Drop every picture and give the entries back exactly.

=== LISTED RECORDS ===

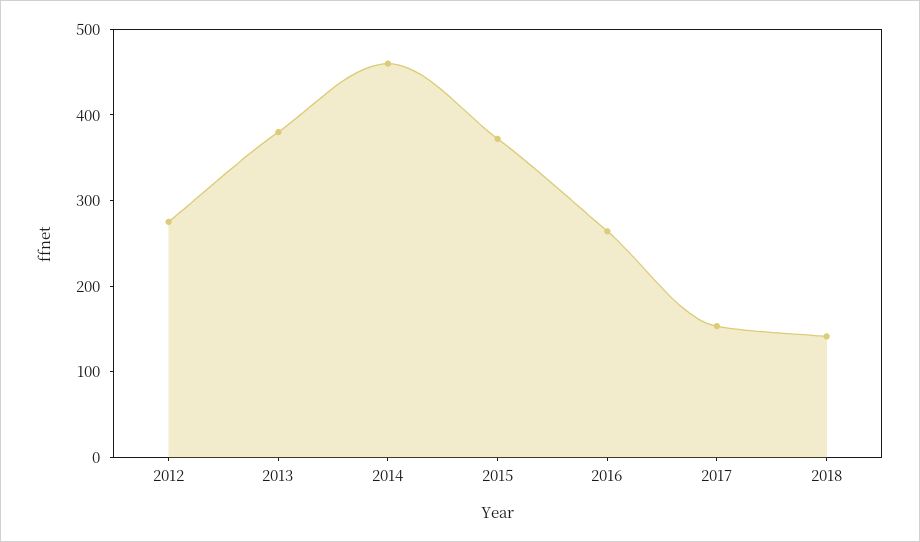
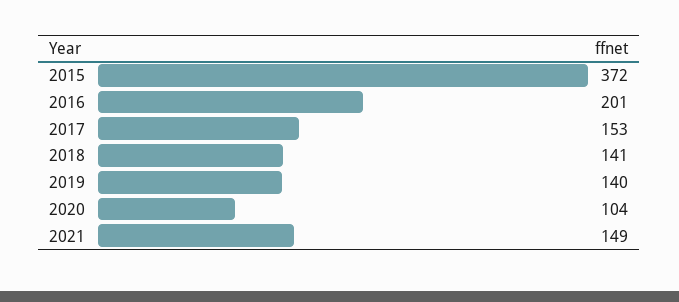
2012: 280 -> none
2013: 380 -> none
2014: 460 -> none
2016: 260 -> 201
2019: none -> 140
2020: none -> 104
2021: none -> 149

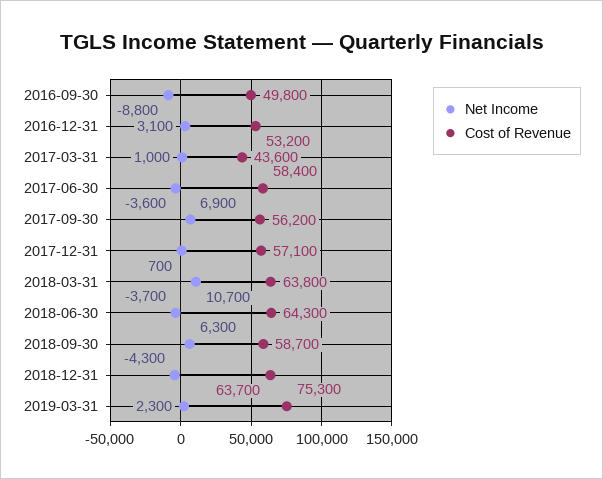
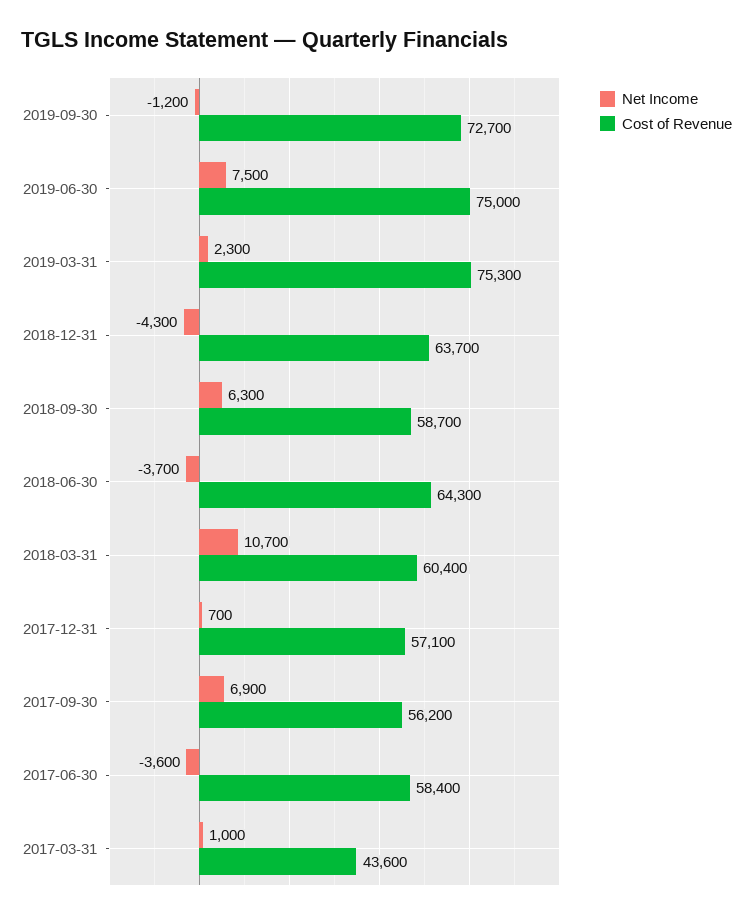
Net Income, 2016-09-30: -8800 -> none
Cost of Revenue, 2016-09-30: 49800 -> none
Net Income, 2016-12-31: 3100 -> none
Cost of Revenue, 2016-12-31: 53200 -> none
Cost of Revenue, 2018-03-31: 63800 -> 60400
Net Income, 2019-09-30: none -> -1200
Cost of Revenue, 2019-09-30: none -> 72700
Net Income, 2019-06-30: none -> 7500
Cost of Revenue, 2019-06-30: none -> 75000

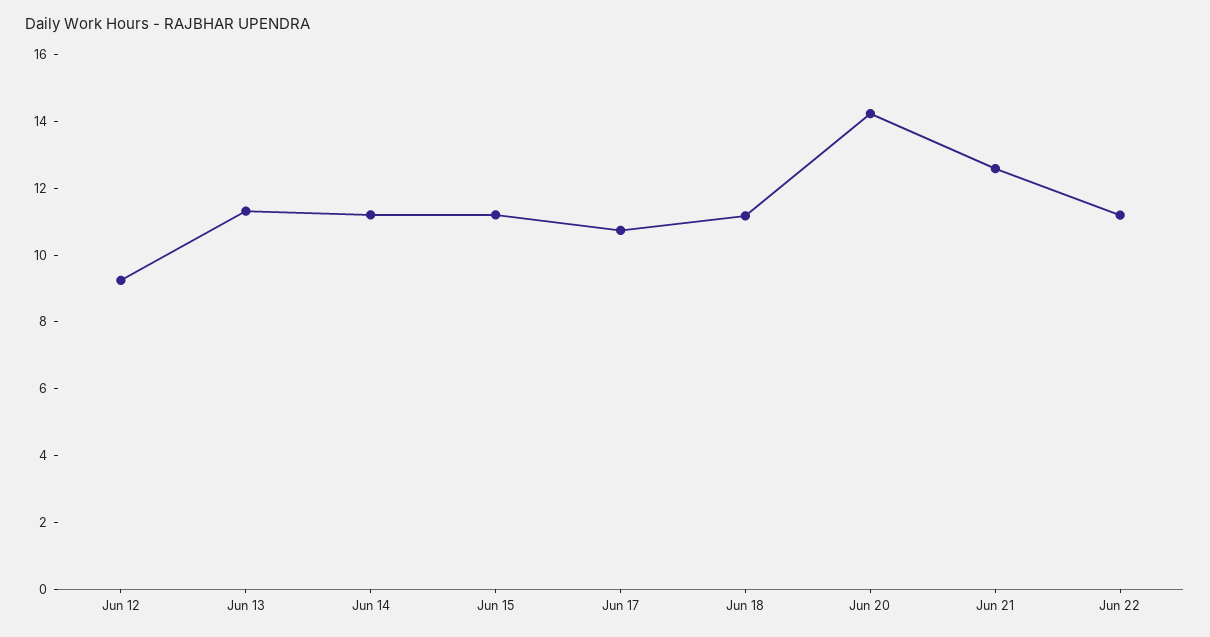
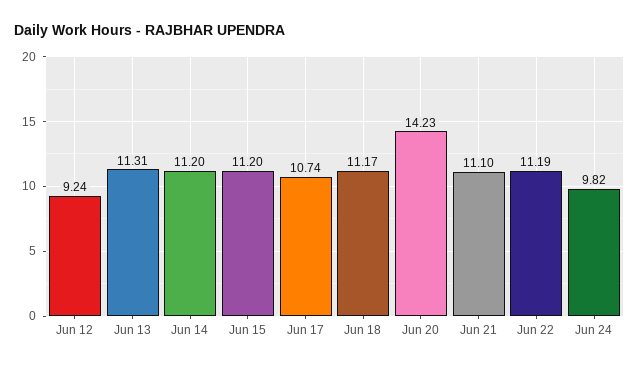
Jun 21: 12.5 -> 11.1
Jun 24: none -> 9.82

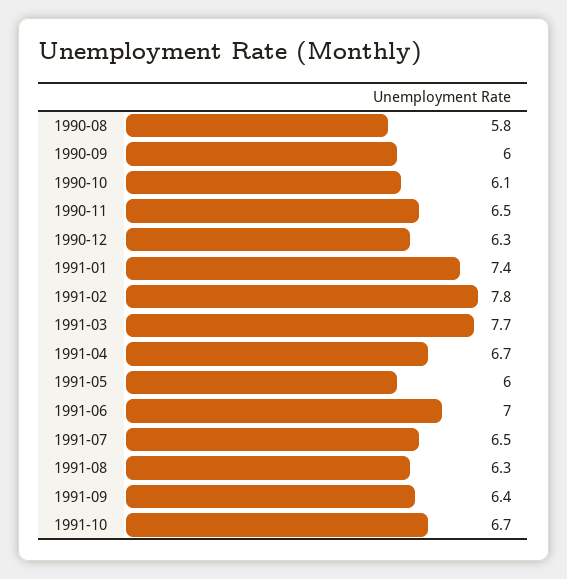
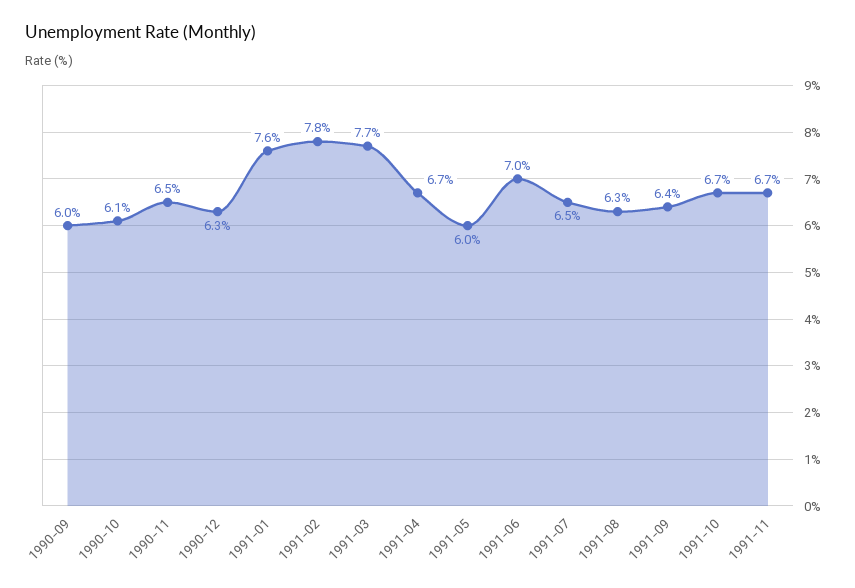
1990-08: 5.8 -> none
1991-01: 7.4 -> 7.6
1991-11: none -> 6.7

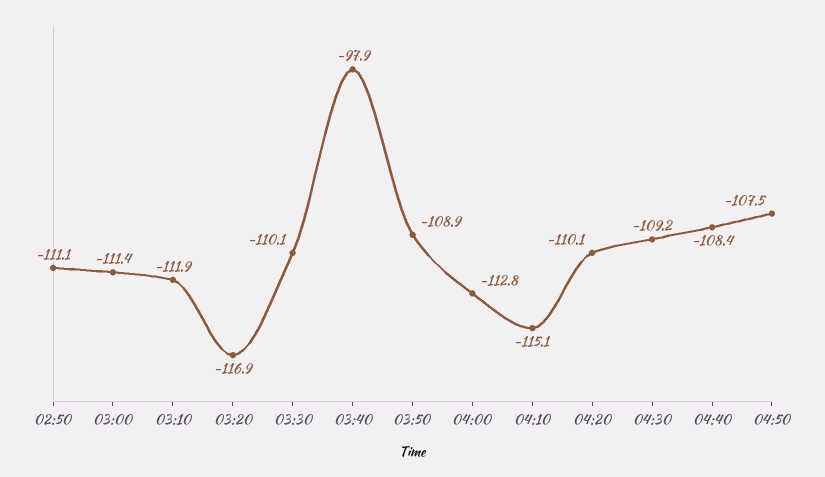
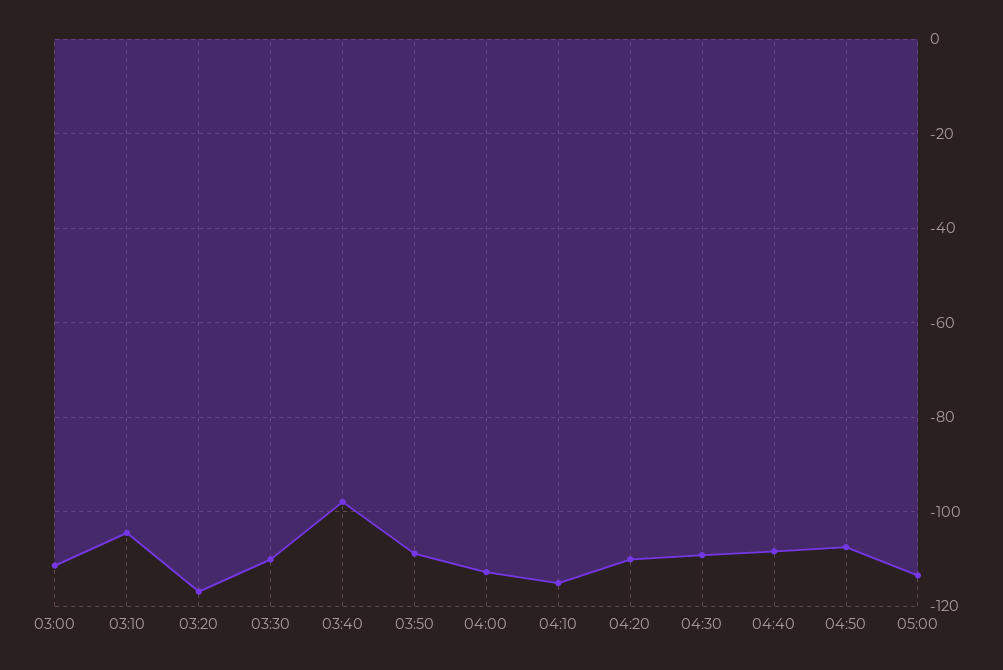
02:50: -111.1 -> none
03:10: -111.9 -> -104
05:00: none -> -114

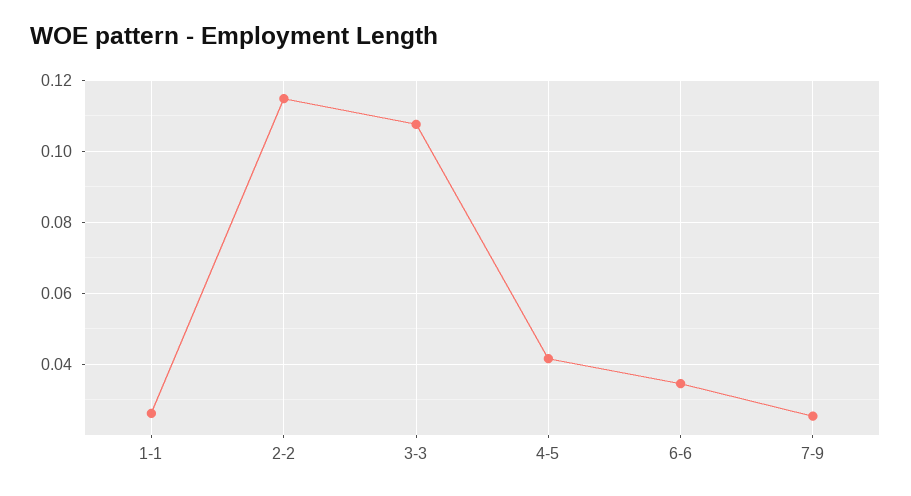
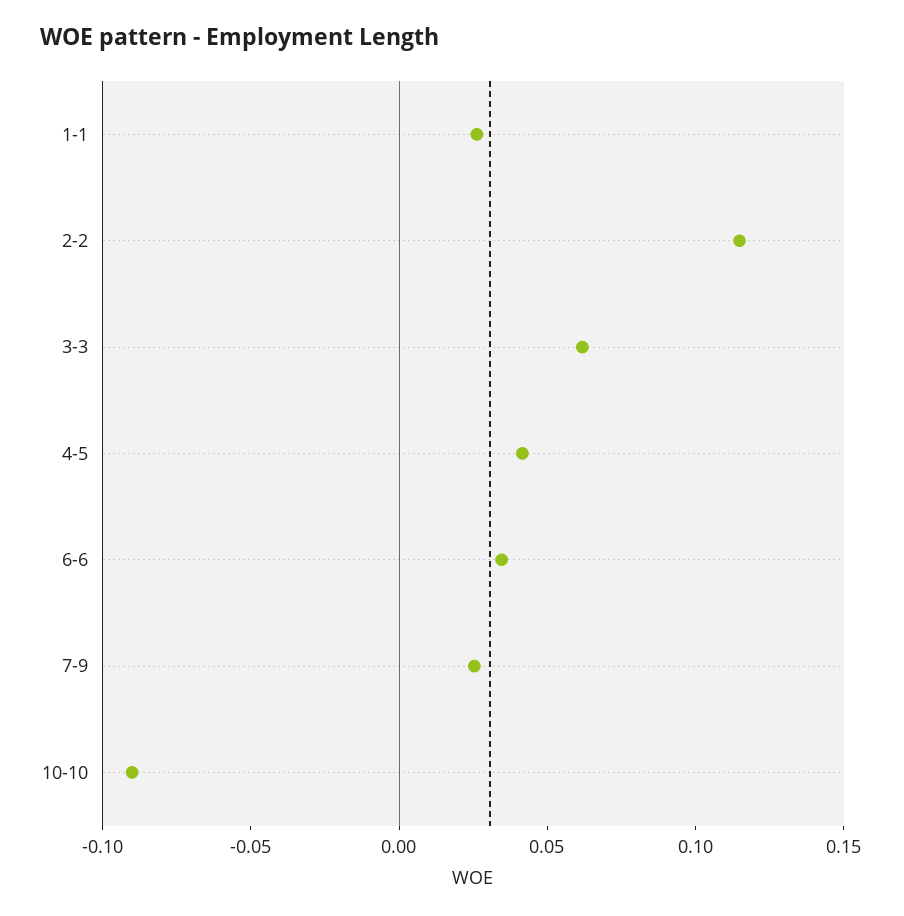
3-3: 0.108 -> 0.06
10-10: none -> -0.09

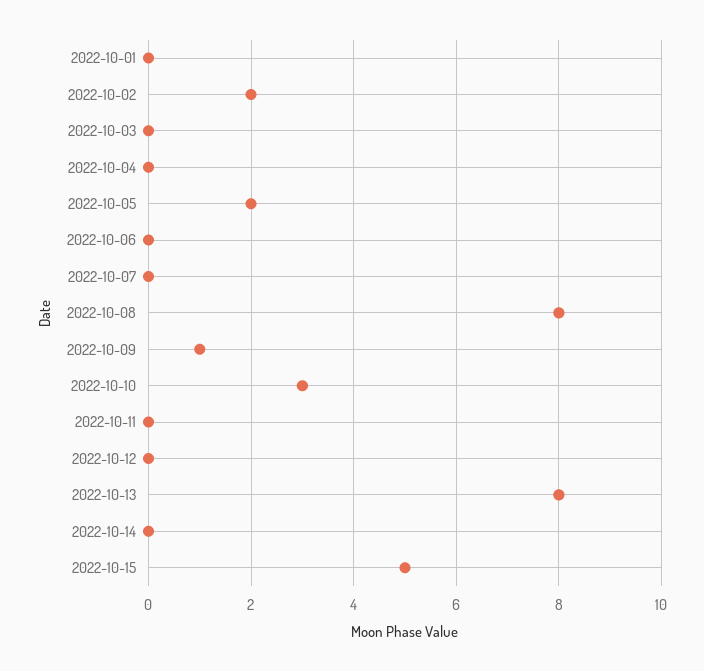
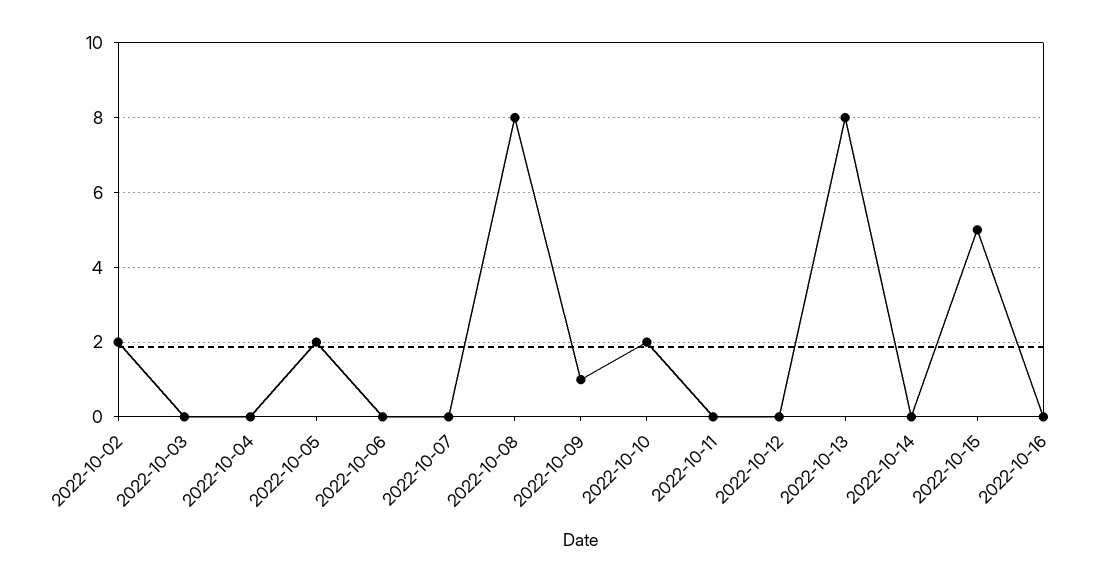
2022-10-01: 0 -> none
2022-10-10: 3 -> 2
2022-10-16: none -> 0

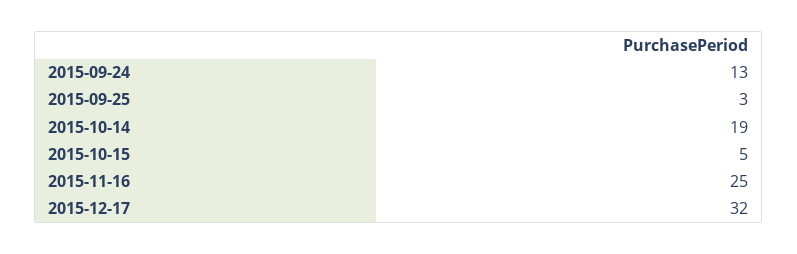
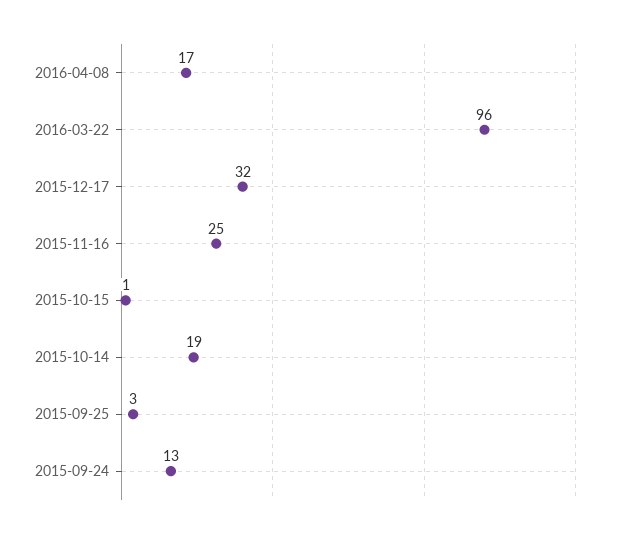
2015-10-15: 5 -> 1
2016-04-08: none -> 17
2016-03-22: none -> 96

===

EXERCISE ANSWER →
2012: 280 -> none
2013: 380 -> none
2014: 460 -> none
2016: 260 -> 201
2019: none -> 140
2020: none -> 104
2021: none -> 149

Net Income, 2016-09-30: -8800 -> none
Cost of Revenue, 2016-09-30: 49800 -> none
Net Income, 2016-12-31: 3100 -> none
Cost of Revenue, 2016-12-31: 53200 -> none
Cost of Revenue, 2018-03-31: 63800 -> 60400
Net Income, 2019-09-30: none -> -1200
Cost of Revenue, 2019-09-30: none -> 72700
Net Income, 2019-06-30: none -> 7500
Cost of Revenue, 2019-06-30: none -> 75000

Jun 21: 12.5 -> 11.1
Jun 24: none -> 9.82

1990-08: 5.8 -> none
1991-01: 7.4 -> 7.6
1991-11: none -> 6.7

02:50: -111.1 -> none
03:10: -111.9 -> -104
05:00: none -> -114

3-3: 0.108 -> 0.06
10-10: none -> -0.09

2022-10-01: 0 -> none
2022-10-10: 3 -> 2
2022-10-16: none -> 0

2015-10-15: 5 -> 1
2016-04-08: none -> 17
2016-03-22: none -> 96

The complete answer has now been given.